* What is being asked *
If a line contains "- CoolSculpting costs play", it is the last one to write out; begin with the first line of the records and copy each exactly.

::: Provided data

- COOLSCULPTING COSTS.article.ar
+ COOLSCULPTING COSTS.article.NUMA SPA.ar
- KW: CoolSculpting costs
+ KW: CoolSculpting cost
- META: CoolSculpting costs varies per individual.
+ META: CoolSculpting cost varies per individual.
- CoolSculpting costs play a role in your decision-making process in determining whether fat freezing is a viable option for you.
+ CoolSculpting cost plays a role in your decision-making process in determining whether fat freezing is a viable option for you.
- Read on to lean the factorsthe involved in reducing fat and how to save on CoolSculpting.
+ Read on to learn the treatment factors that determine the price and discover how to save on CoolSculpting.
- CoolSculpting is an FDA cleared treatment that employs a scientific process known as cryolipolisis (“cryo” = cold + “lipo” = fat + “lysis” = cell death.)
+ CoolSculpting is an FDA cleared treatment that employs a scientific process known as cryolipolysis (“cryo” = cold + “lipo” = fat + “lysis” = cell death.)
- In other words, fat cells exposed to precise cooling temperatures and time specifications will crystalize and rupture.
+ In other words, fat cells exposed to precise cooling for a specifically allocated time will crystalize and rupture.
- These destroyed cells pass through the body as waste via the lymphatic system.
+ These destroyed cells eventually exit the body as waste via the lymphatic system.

::::::

* Answer space *
- COOLSCULPTING COSTS.article.ar
+ COOLSCULPTING COSTS.article.NUMA SPA.ar
- KW: CoolSculpting costs
+ KW: CoolSculpting cost
- META: CoolSculpting costs varies per individual.
+ META: CoolSculpting cost varies per individual.
- CoolSculpting costs play a role in your decision-making process in determining whether fat freezing is a viable option for you.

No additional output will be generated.